**Assignment**
Copy each line from the listing below where the word "July" shows up.

■ ■ ■ ■ ■

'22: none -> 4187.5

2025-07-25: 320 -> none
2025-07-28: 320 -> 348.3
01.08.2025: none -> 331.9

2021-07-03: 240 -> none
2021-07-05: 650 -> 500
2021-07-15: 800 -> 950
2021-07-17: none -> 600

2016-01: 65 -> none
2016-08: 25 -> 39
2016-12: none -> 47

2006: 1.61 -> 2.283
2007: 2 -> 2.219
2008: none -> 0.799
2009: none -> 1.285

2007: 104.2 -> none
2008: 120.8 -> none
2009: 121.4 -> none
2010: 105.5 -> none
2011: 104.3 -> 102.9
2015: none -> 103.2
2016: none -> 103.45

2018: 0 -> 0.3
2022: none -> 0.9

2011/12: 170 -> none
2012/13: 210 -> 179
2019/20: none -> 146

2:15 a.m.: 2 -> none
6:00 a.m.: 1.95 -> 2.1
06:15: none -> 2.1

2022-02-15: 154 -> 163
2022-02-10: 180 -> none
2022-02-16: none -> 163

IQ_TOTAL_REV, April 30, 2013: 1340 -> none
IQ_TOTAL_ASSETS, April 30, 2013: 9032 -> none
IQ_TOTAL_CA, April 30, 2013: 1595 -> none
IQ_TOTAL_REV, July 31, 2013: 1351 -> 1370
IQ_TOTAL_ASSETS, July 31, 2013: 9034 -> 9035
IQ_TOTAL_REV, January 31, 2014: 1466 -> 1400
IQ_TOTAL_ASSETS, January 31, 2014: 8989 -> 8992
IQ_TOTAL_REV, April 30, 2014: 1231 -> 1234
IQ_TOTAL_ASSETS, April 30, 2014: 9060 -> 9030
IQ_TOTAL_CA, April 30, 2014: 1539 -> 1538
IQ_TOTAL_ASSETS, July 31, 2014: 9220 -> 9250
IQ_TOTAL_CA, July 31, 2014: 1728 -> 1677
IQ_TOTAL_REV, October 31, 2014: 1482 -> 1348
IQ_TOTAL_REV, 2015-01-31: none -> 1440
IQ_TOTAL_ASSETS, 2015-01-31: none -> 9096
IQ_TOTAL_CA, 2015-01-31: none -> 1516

■ ■ ■ ■ ■

**Output**
IQ_TOTAL_REV, July 31, 2013: 1351 -> 1370
IQ_TOTAL_ASSETS, July 31, 2013: 9034 -> 9035
IQ_TOTAL_ASSETS, July 31, 2014: 9220 -> 9250
IQ_TOTAL_CA, July 31, 2014: 1728 -> 1677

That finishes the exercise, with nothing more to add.